Stationary Wavelet Transform with Image Denoising Applications and Quality Metrics

Resource Overview

Stationary Wavelet Transform (SWT) for image denoising with PSNR and SSIM image quality assessment metrics, including implementation approaches and algorithm comparisons

Detailed Documentation

Using Stationary Wavelet Transform (SWT) for image denoising is a widely adopted method in digital image processing. SWT enables multi-scale analysis by decomposing images into different frequency bands without decimation, effectively preserving texture details while reducing noise.

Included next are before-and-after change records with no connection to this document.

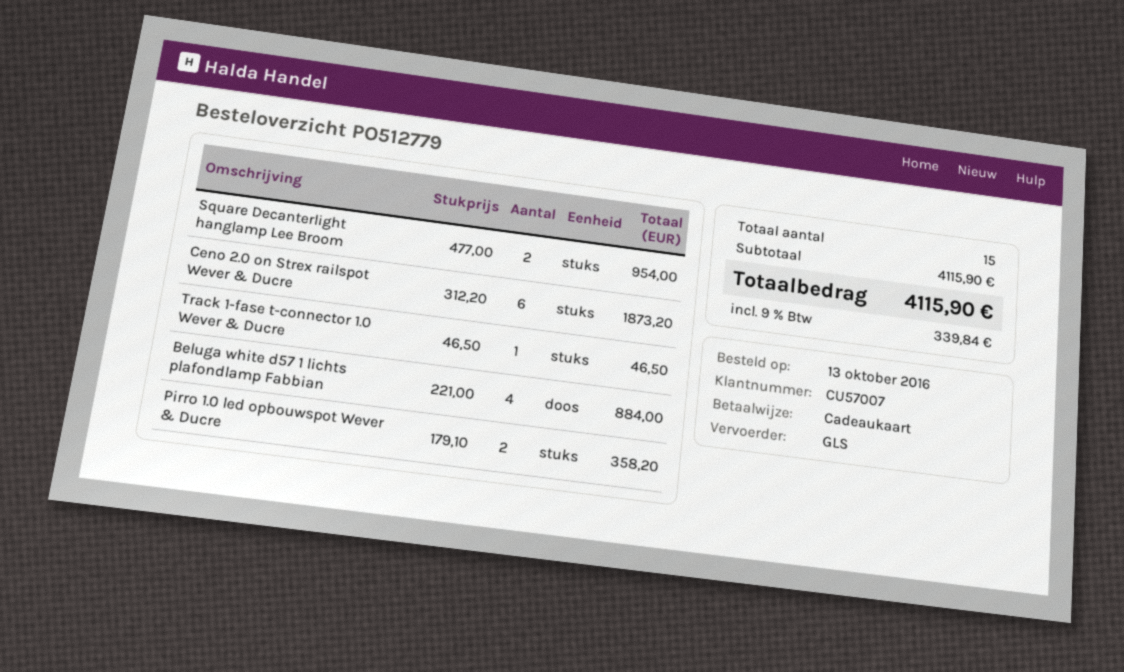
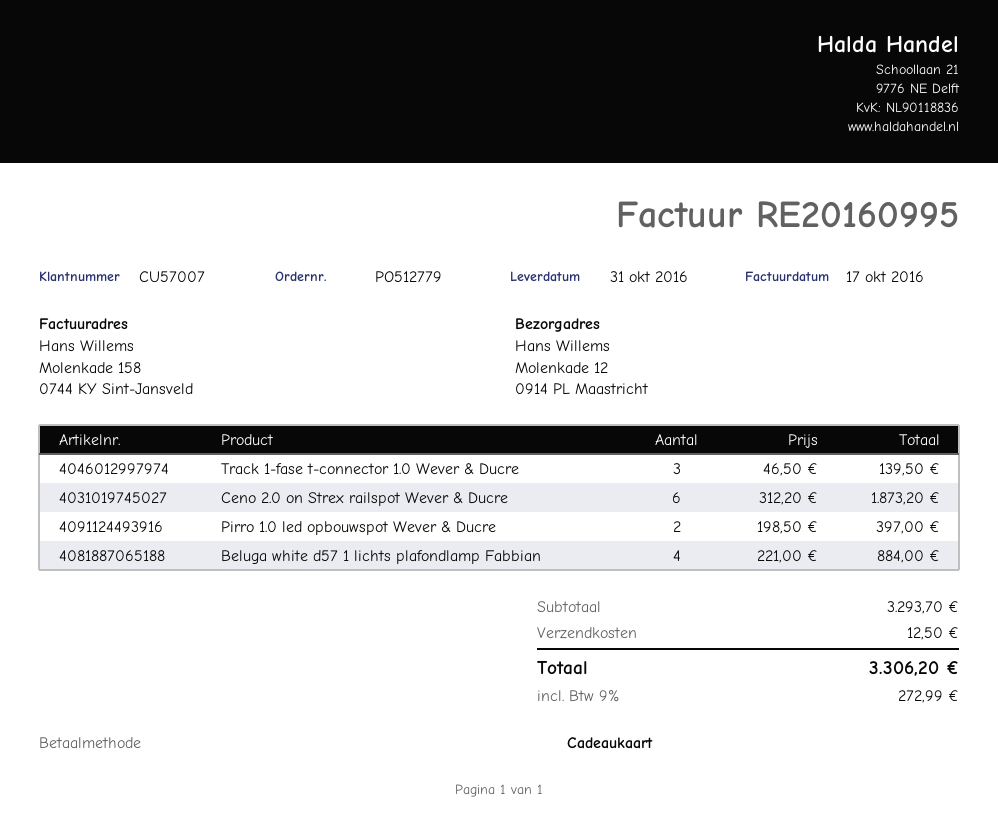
Square Decanterlight hanglamp Lee Broom: 2 x 477.00 = 954.00 -> none
Track 1-fase t-connector 1.0 Wever & Ducre: 1 x 46.50 = 46.50 -> 3 x 46.50 = 139.50
Pirro 1.0 led opbouwspot Wever & Ducre: 2 x 179.10 = 358.20 -> 2 x 198.50 = 397.00
subtotal: 4115.90 -> 3293.70
shipping: none -> 12.50
tax: 9% = 339.84 -> 9% = 272.99
total: 4115.90 -> 3306.20

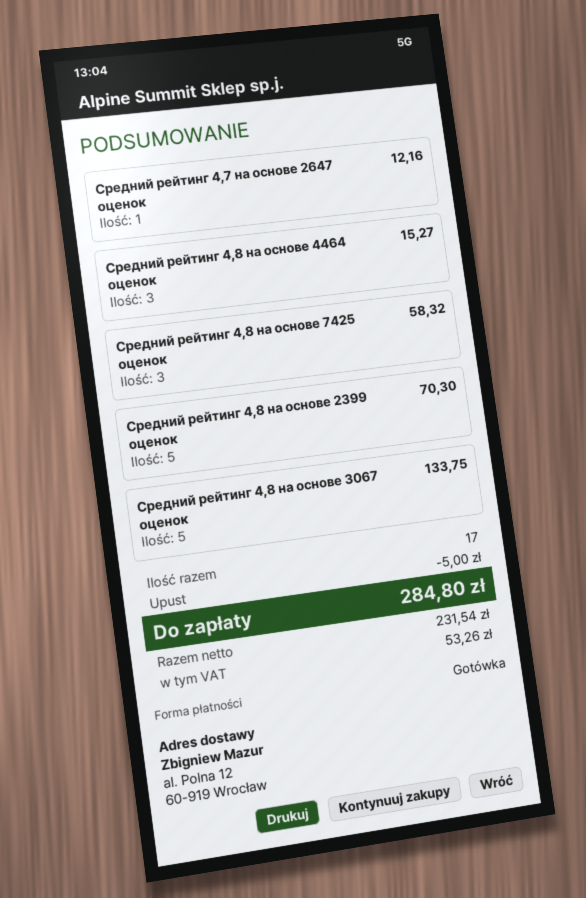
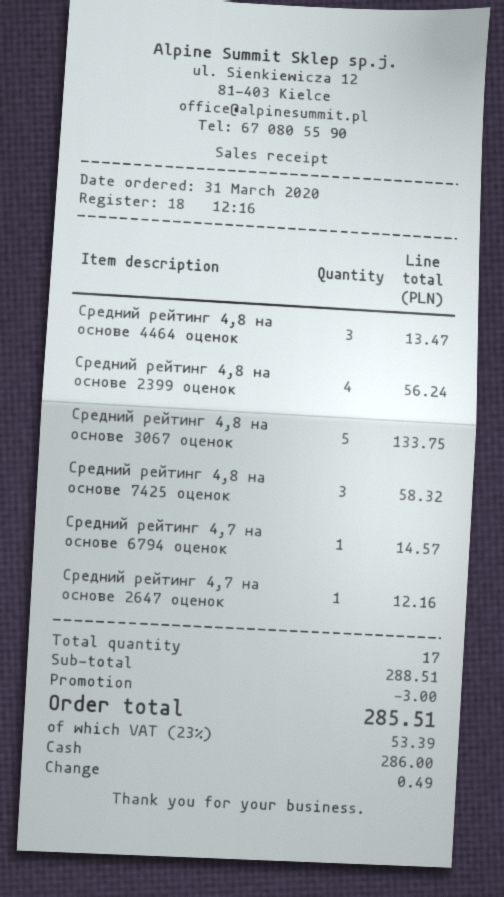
Средний рейтинг 4,8 на основе 4464 оценок: 3 for 15.27 -> 3 for 13.47
Средний рейтинг 4,8 на основе 2399 оценок: 5 for 70.30 -> 4 for 56.24
Средний рейтинг 4,7 на основе 6794 оценок: none -> 1 for 14.57
discount: 5.00 -> 3.00
tax: 53.26 -> 53.39
total: 284.80 -> 285.51

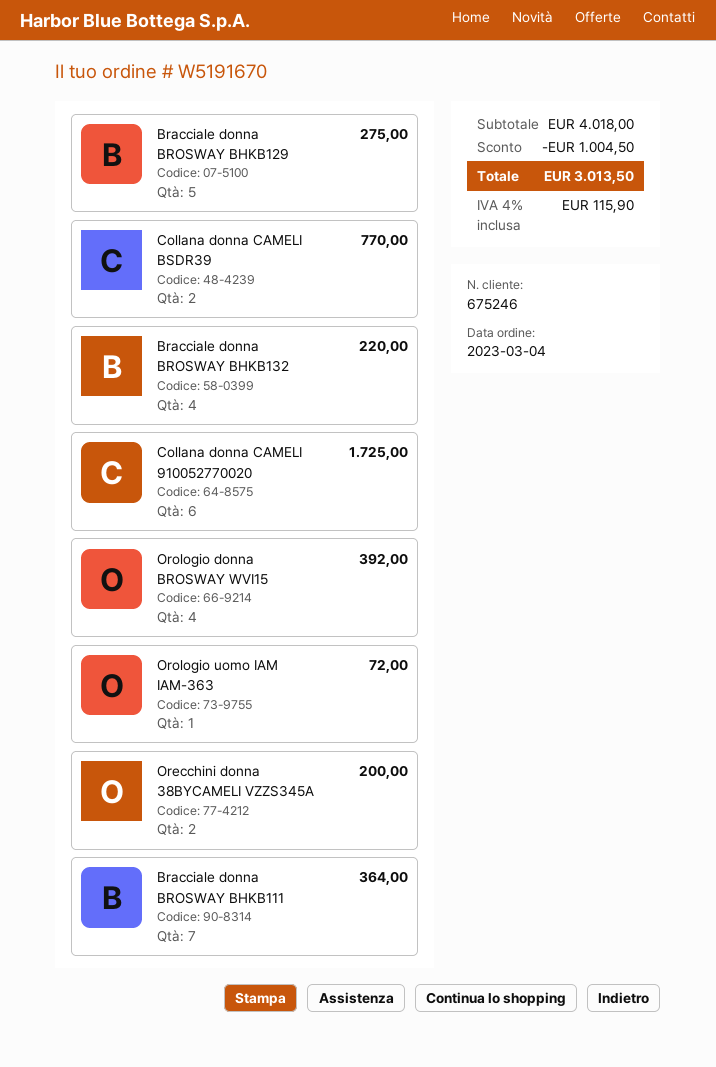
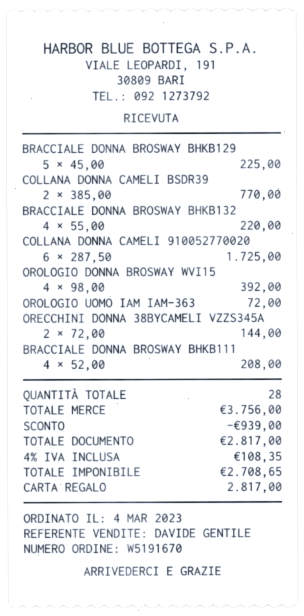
Bracciale donna BROSWAY BHKB129: 5 for 275.00 -> 5 for 225.00
Orecchini donna 38BYCAMELI VZZS345A: 2 for 200.00 -> 2 for 144.00
Bracciale donna BROSWAY BHKB111: 7 for 364.00 -> 4 for 208.00
subtotal: 4018.00 -> 3756.00
discount: 1004.50 -> 939.00
tax: 4% = 115.90 -> 4% = 108.35
total: 3013.50 -> 2817.00

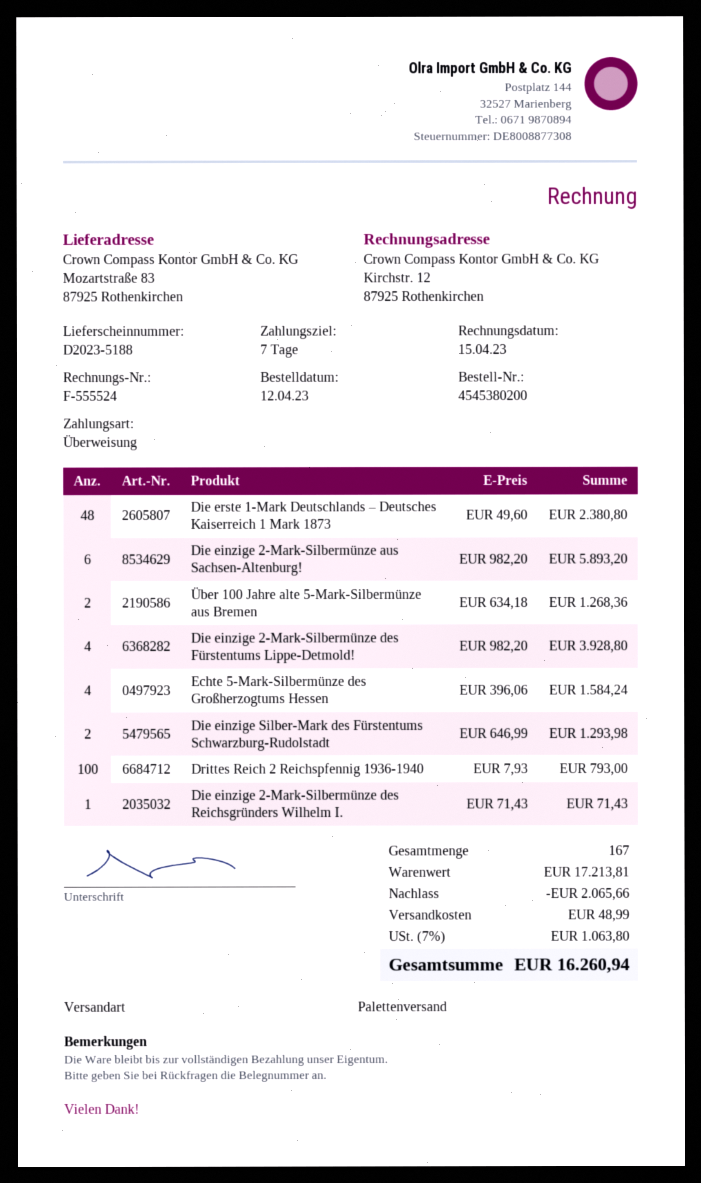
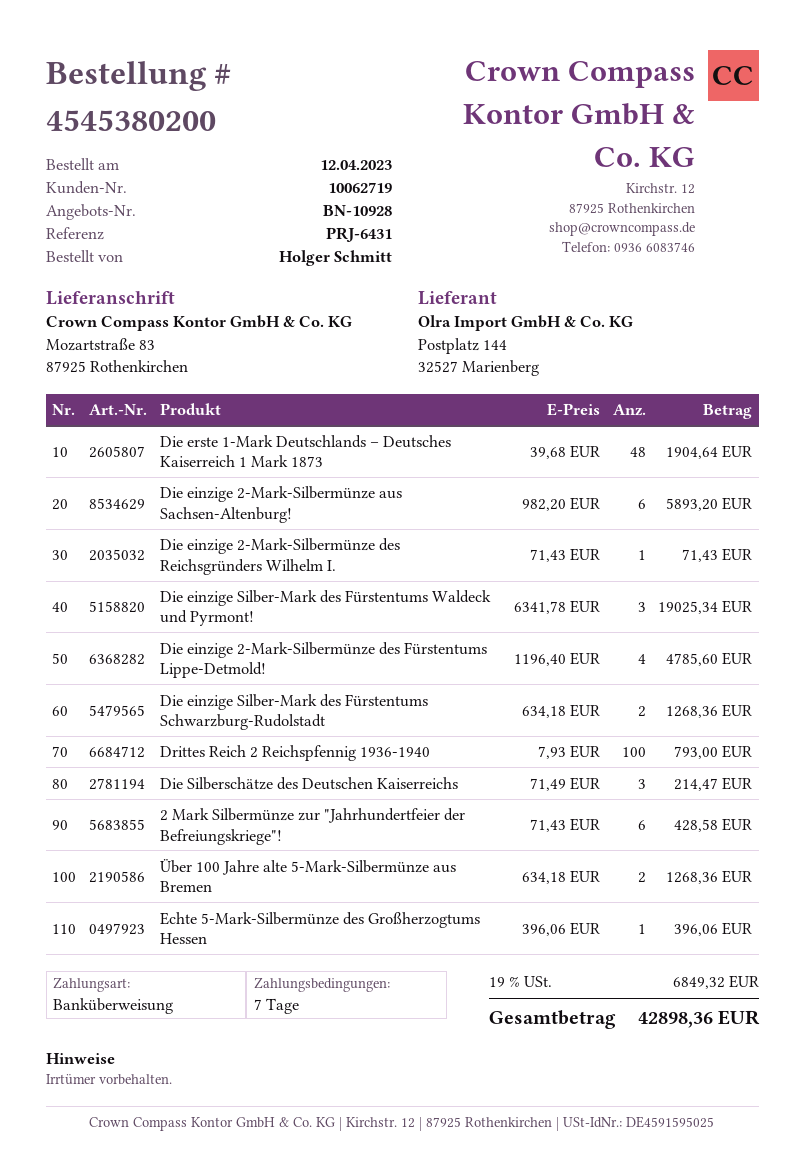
Die erste 1-Mark Deutschlands – Deutsches Kaiserreich 1 Mark 1873: 48 x 49.60 = 2380.80 -> 48 x 39.68 = 1904.64
Die einzige 2-Mark-Silbermünze des Fürstentums Lippe-Detmold!: 4 x 982.20 = 3928.80 -> 4 x 1196.40 = 4785.60
Echte 5-Mark-Silbermünze des Großherzogtums Hessen: 4 x 396.06 = 1584.24 -> 1 x 396.06 = 396.06
Die einzige Silber-Mark des Fürstentums Schwarzburg-Rudolstadt: 2 x 646.99 = 1293.98 -> 2 x 634.18 = 1268.36
Die einzige Silber-Mark des Fürstentums Waldeck und Pyrmont!: none -> 3 x 6341.78 = 19025.34
Die Silberschätze des Deutschen Kaiserreichs: none -> 3 x 71.49 = 214.47
2 Mark Silbermünze zur "Jahrhundertfeier der Befreiungskriege"!: none -> 6 x 71.43 = 428.58
discount: 2065.66 -> none
shipping: 48.99 -> none
tax: 7% = 1063.80 -> 19% = 6849.32
total: 16260.94 -> 42898.36

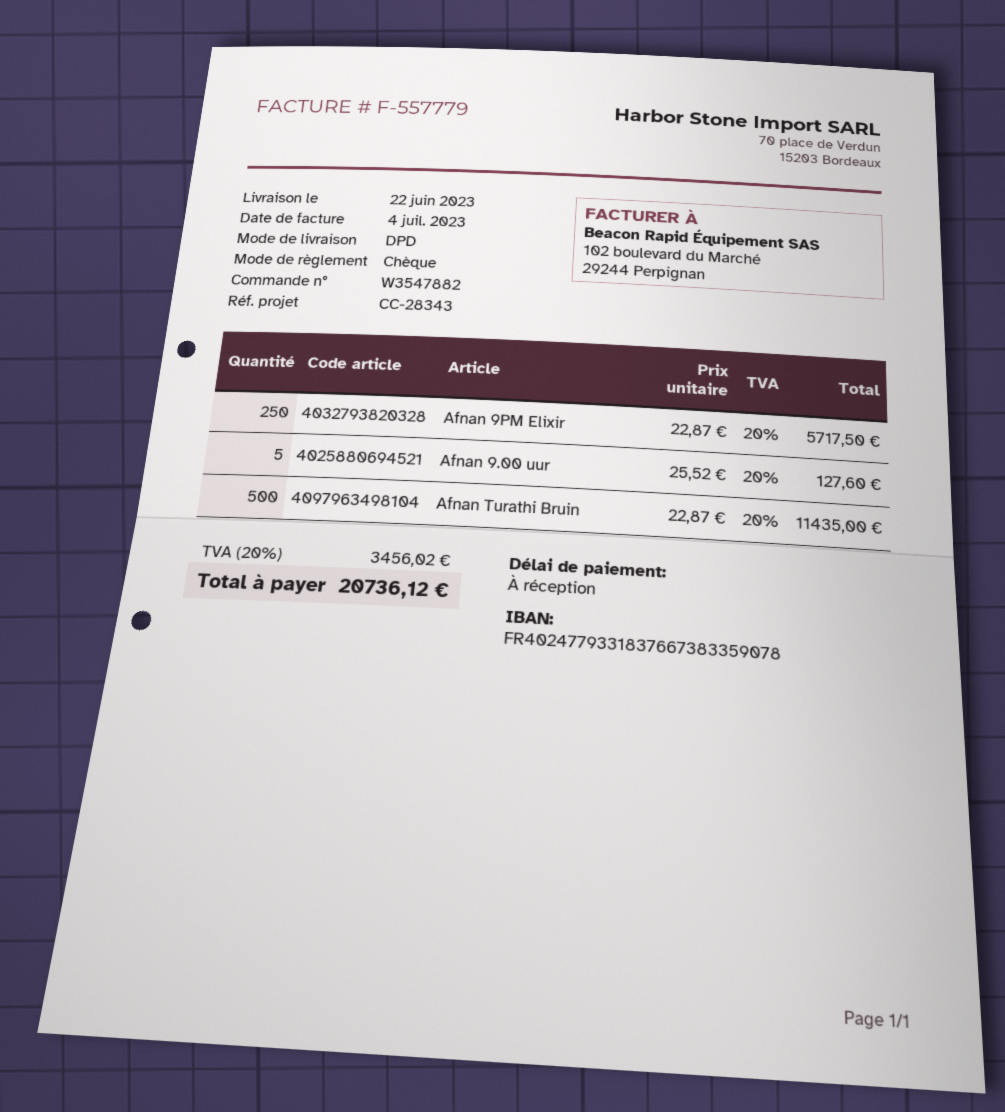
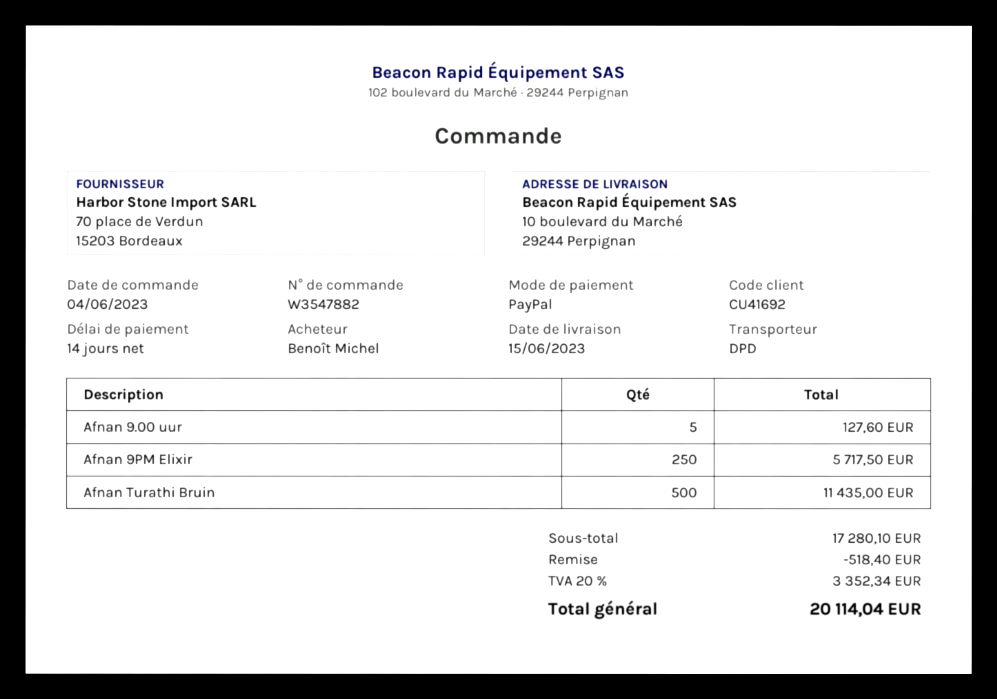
delivery date: 2023-06-22 -> 2023-06-15
payment terms: on receipt -> 14 days
payment method: cheque -> PayPal
discount: none -> 518.40
tax: 20% = 3456.02 -> 20% = 3352.34
total: 20736.12 -> 20114.04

In implementation, SWT typically involves applying wavelet filters recursively across multiple scales using functions like swt2() in MATLAB, which maintains translation invariance by avoiding downsampling operations. For quality assessment, Peak Signal-to-Noise Ratio (PSNR) and Structural Similarity Index (SSIM) serve as standard metrics to evaluate denoising performance. PSNR calculates reconstruction quality by measuring the mean squared error between original and denoised images, where higher values indicate better noise suppression. SSIM provides a more comprehensive evaluation by considering luminance, contrast, and structural similarities through local window-based comparisons. Code implementation typically involves thresholding wavelet coefficients at different decomposition levels using soft or hard thresholding functions, followed by inverse SWT reconstruction. The combination of SWT-based denoising with PSNR/SSIM validation offers an effective framework for optimizing noise reduction parameters and comparing algorithm performance across various image types and noise distributions.